#### What to produce
Beneath this line are the data; copy exactly the part of them that opens with the line containing "none -> [10,286,379,312]" and closes with the line containing "[342,700,822,734] ２０２５年１１月９日メッセージ ->", and only that part.

Available data START

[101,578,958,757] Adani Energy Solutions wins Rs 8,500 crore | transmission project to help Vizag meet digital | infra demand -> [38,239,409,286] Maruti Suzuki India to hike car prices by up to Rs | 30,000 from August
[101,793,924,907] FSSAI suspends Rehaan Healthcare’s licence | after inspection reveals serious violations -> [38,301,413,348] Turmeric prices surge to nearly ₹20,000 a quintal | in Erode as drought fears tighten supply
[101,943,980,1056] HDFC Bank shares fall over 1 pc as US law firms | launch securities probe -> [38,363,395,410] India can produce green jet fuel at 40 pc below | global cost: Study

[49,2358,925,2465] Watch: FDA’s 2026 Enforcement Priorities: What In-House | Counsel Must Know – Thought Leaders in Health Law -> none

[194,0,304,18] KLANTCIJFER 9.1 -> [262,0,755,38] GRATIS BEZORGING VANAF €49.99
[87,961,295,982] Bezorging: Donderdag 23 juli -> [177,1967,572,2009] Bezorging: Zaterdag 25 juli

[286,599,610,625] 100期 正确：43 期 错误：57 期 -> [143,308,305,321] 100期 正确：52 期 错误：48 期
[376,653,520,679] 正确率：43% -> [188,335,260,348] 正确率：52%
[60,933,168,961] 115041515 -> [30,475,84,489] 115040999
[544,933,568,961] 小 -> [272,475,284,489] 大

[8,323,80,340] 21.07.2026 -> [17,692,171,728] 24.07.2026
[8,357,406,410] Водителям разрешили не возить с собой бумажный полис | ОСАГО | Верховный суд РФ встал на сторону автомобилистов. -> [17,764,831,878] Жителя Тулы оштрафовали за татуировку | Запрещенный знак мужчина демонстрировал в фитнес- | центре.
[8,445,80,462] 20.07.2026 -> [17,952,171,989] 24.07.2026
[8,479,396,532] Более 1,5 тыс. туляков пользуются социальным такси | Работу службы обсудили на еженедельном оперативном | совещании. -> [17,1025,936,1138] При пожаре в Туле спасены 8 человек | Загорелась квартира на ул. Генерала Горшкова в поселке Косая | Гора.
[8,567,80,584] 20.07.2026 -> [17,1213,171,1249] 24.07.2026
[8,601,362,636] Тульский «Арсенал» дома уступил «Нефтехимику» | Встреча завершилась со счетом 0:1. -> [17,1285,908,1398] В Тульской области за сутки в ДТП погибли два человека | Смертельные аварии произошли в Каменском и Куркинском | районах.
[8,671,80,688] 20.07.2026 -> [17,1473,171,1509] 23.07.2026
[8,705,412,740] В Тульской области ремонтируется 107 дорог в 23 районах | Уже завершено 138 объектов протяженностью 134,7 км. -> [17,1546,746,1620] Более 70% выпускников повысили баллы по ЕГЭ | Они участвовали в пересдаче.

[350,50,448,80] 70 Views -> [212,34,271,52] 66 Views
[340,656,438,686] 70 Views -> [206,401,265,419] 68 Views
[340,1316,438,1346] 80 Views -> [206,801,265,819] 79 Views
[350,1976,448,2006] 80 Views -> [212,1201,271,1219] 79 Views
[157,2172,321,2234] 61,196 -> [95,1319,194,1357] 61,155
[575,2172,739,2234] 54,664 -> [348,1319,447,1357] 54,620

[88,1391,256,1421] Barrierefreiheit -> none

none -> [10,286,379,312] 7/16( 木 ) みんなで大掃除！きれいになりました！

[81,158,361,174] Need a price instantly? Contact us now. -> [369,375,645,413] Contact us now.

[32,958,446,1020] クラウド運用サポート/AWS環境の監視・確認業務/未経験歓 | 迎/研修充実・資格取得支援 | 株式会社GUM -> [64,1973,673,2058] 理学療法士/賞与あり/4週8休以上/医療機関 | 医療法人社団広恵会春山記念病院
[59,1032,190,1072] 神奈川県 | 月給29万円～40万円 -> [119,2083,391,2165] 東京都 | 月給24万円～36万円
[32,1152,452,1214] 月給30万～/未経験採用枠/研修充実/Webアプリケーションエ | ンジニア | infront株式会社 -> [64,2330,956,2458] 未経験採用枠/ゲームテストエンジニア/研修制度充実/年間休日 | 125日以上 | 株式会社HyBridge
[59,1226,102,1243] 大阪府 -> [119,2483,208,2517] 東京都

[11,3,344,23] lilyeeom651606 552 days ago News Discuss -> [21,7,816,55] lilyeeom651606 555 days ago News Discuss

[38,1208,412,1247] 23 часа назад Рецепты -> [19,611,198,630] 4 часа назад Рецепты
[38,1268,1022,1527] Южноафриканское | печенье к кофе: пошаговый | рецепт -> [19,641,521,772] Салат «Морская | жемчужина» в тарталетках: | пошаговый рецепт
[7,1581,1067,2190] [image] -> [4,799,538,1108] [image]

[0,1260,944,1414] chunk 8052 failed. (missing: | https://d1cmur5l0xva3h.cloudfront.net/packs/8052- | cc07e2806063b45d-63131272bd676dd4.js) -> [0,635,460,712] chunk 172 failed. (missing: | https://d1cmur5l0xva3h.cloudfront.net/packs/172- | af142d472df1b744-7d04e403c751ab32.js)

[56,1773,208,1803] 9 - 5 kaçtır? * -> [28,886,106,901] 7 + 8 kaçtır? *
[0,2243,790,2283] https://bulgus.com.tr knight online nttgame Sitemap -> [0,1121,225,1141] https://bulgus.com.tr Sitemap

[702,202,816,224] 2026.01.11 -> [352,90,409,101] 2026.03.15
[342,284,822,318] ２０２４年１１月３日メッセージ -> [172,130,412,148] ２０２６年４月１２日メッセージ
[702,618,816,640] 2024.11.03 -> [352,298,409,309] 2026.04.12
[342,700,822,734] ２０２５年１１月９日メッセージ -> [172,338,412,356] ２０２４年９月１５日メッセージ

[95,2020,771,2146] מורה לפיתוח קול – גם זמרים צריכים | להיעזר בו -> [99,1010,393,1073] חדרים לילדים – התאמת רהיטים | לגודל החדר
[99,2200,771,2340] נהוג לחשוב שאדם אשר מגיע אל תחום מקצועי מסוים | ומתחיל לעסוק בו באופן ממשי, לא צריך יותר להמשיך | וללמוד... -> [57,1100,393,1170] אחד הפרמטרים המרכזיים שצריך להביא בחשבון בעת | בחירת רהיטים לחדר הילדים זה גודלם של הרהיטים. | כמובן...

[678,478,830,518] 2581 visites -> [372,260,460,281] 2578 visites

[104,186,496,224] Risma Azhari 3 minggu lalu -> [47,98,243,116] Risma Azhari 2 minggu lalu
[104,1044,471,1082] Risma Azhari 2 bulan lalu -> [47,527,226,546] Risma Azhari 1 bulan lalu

Available data END

#### Answer section
none -> [10,286,379,312] 7/16( 木 ) みんなで大掃除！きれいになりました！

[81,158,361,174] Need a price instantly? Contact us now. -> [369,375,645,413] Contact us now.

[32,958,446,1020] クラウド運用サポート/AWS環境の監視・確認業務/未経験歓 | 迎/研修充実・資格取得支援 | 株式会社GUM -> [64,1973,673,2058] 理学療法士/賞与あり/4週8休以上/医療機関 | 医療法人社団広恵会春山記念病院
[59,1032,190,1072] 神奈川県 | 月給29万円～40万円 -> [119,2083,391,2165] 東京都 | 月給24万円～36万円
[32,1152,452,1214] 月給30万～/未経験採用枠/研修充実/Webアプリケーションエ | ンジニア | infront株式会社 -> [64,2330,956,2458] 未経験採用枠/ゲームテストエンジニア/研修制度充実/年間休日 | 125日以上 | 株式会社HyBridge
[59,1226,102,1243] 大阪府 -> [119,2483,208,2517] 東京都

[11,3,344,23] lilyeeom651606 552 days ago News Discuss -> [21,7,816,55] lilyeeom651606 555 days ago News Discuss

[38,1208,412,1247] 23 часа назад Рецепты -> [19,611,198,630] 4 часа назад Рецепты
[38,1268,1022,1527] Южноафриканское | печенье к кофе: пошаговый | рецепт -> [19,641,521,772] Салат «Морская | жемчужина» в тарталетках: | пошаговый рецепт
[7,1581,1067,2190] [image] -> [4,799,538,1108] [image]

[0,1260,944,1414] chunk 8052 failed. (missing: | https://d1cmur5l0xva3h.cloudfront.net/packs/8052- | cc07e2806063b45d-63131272bd676dd4.js) -> [0,635,460,712] chunk 172 failed. (missing: | https://d1cmur5l0xva3h.cloudfront.net/packs/172- | af142d472df1b744-7d04e403c751ab32.js)

[56,1773,208,1803] 9 - 5 kaçtır? * -> [28,886,106,901] 7 + 8 kaçtır? *
[0,2243,790,2283] https://bulgus.com.tr knight online nttgame Sitemap -> [0,1121,225,1141] https://bulgus.com.tr Sitemap

[702,202,816,224] 2026.01.11 -> [352,90,409,101] 2026.03.15
[342,284,822,318] ２０２４年１１月３日メッセージ -> [172,130,412,148] ２０２６年４月１２日メッセージ
[702,618,816,640] 2024.11.03 -> [352,298,409,309] 2026.04.12
[342,700,822,734] ２０２５年１１月９日メッセージ -> [172,338,412,356] ２０２４年９月１５日メッセージ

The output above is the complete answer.